* WHAT YOU NEED TO DO
Give again, word for word, every line below from the one that has "padding-top: 10px ->" through the one that has "height: 20px ->", both included, and no others.

* DATASET CONTENT
*** Begin section ***

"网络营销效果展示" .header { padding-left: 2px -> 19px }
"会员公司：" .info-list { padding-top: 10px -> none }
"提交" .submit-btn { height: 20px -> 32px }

*** End section ***
*** Begin section ***

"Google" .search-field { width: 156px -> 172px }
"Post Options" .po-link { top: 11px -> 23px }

*** End section ***
*** Begin section ***

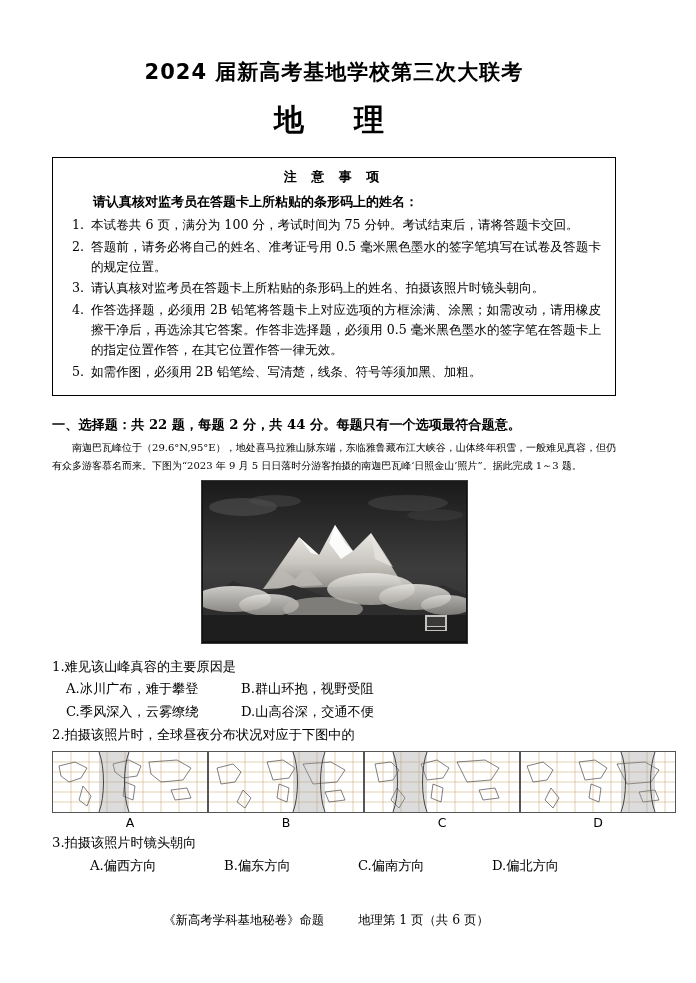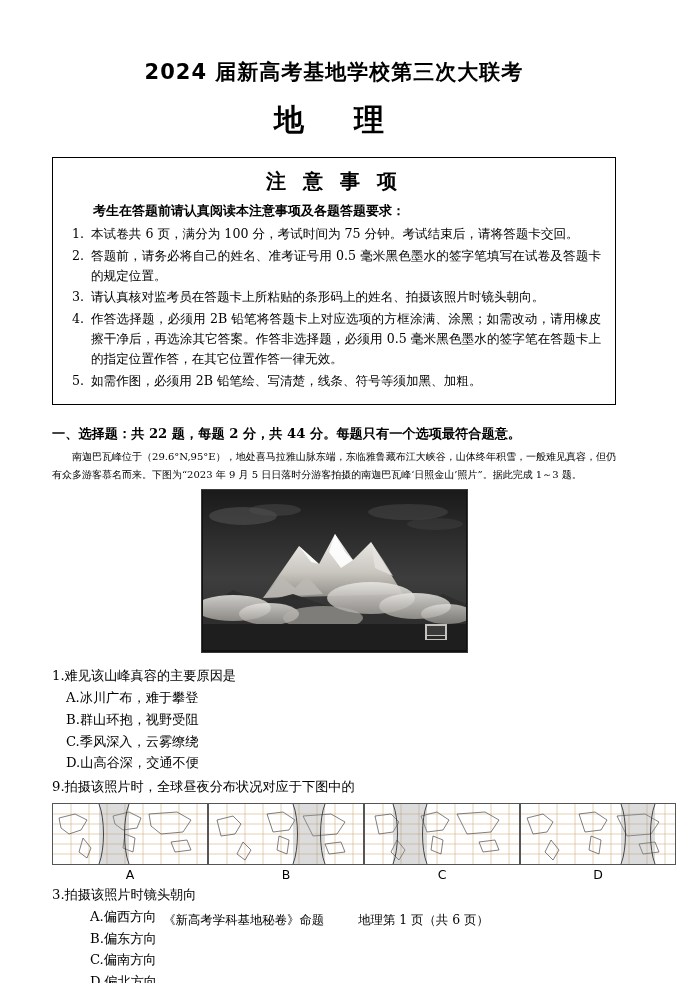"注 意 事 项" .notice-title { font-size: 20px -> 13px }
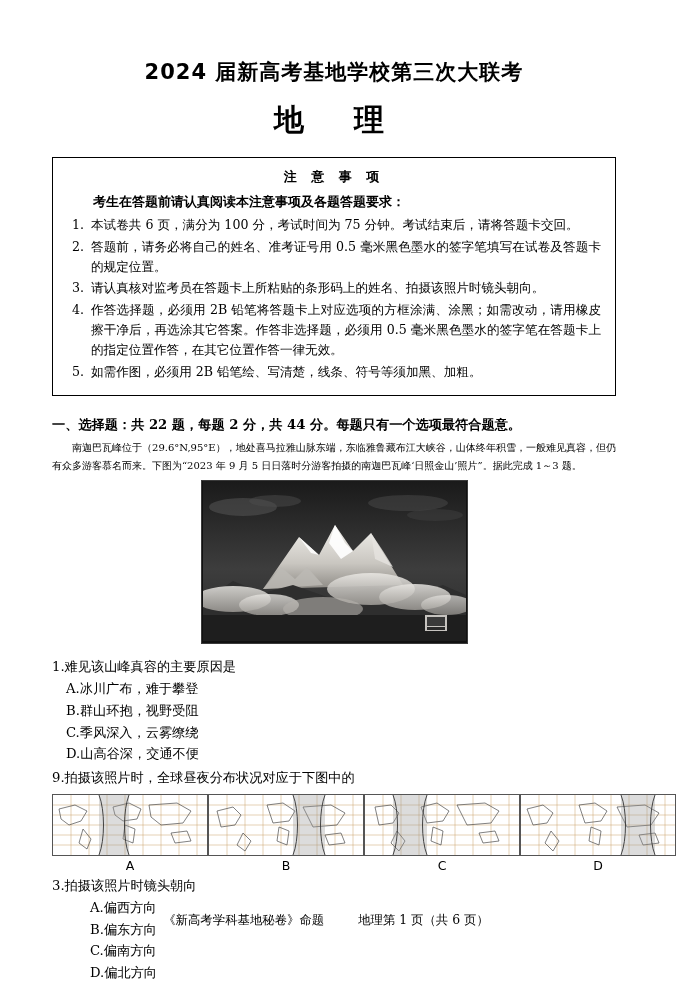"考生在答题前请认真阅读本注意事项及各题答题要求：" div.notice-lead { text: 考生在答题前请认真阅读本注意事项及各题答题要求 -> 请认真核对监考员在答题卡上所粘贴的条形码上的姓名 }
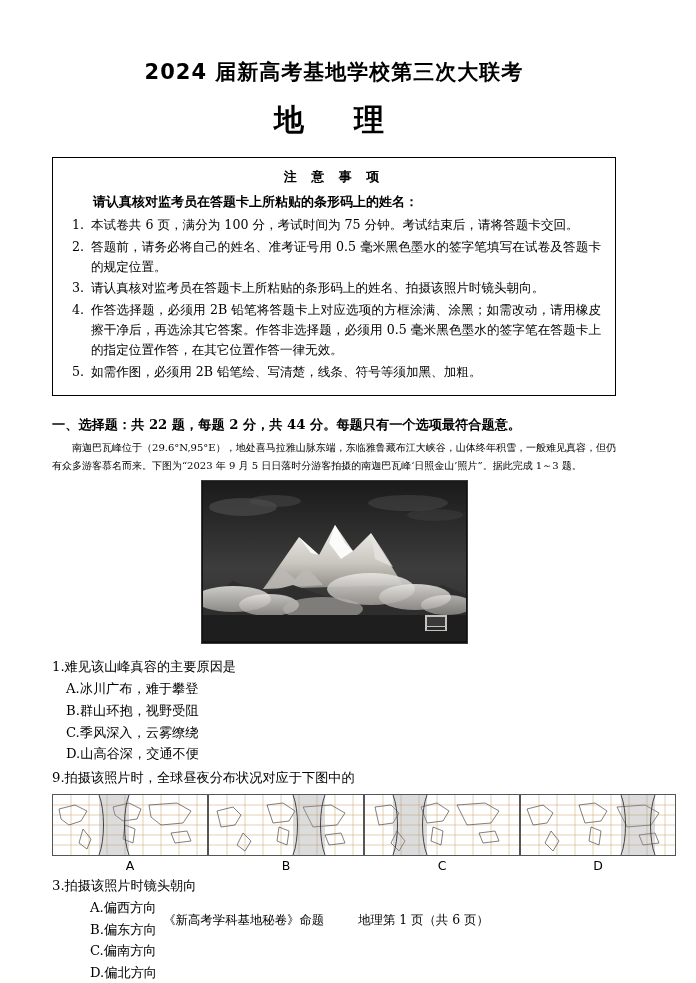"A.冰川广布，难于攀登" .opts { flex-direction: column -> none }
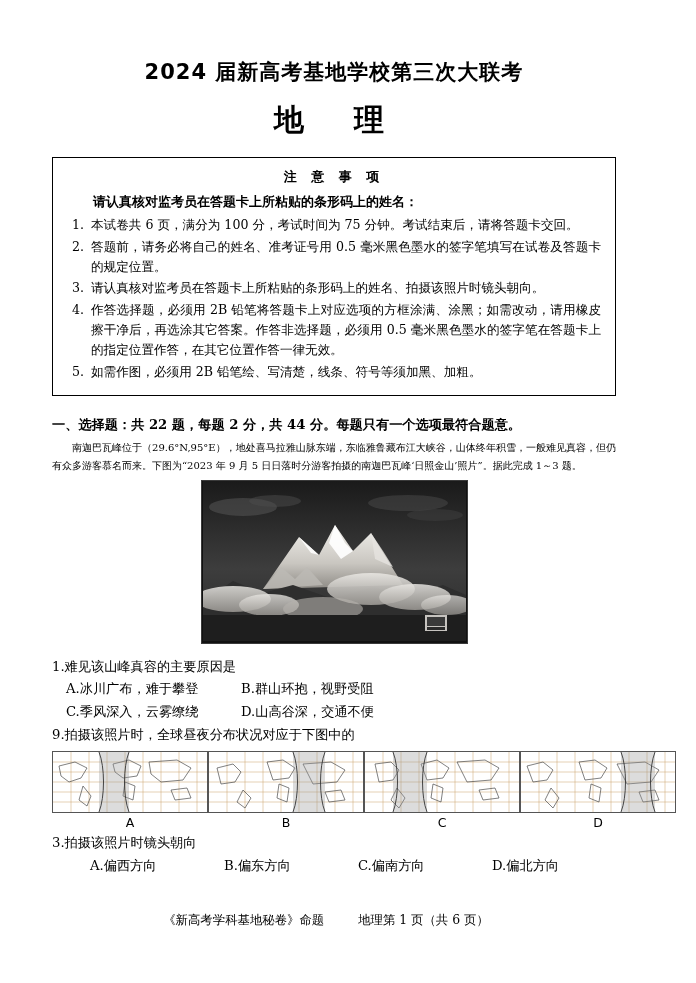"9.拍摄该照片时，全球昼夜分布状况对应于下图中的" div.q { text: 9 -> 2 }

*** End section ***

* WRITTEN SOLUTION
"会员公司：" .info-list { padding-top: 10px -> none }
"提交" .submit-btn { height: 20px -> 32px }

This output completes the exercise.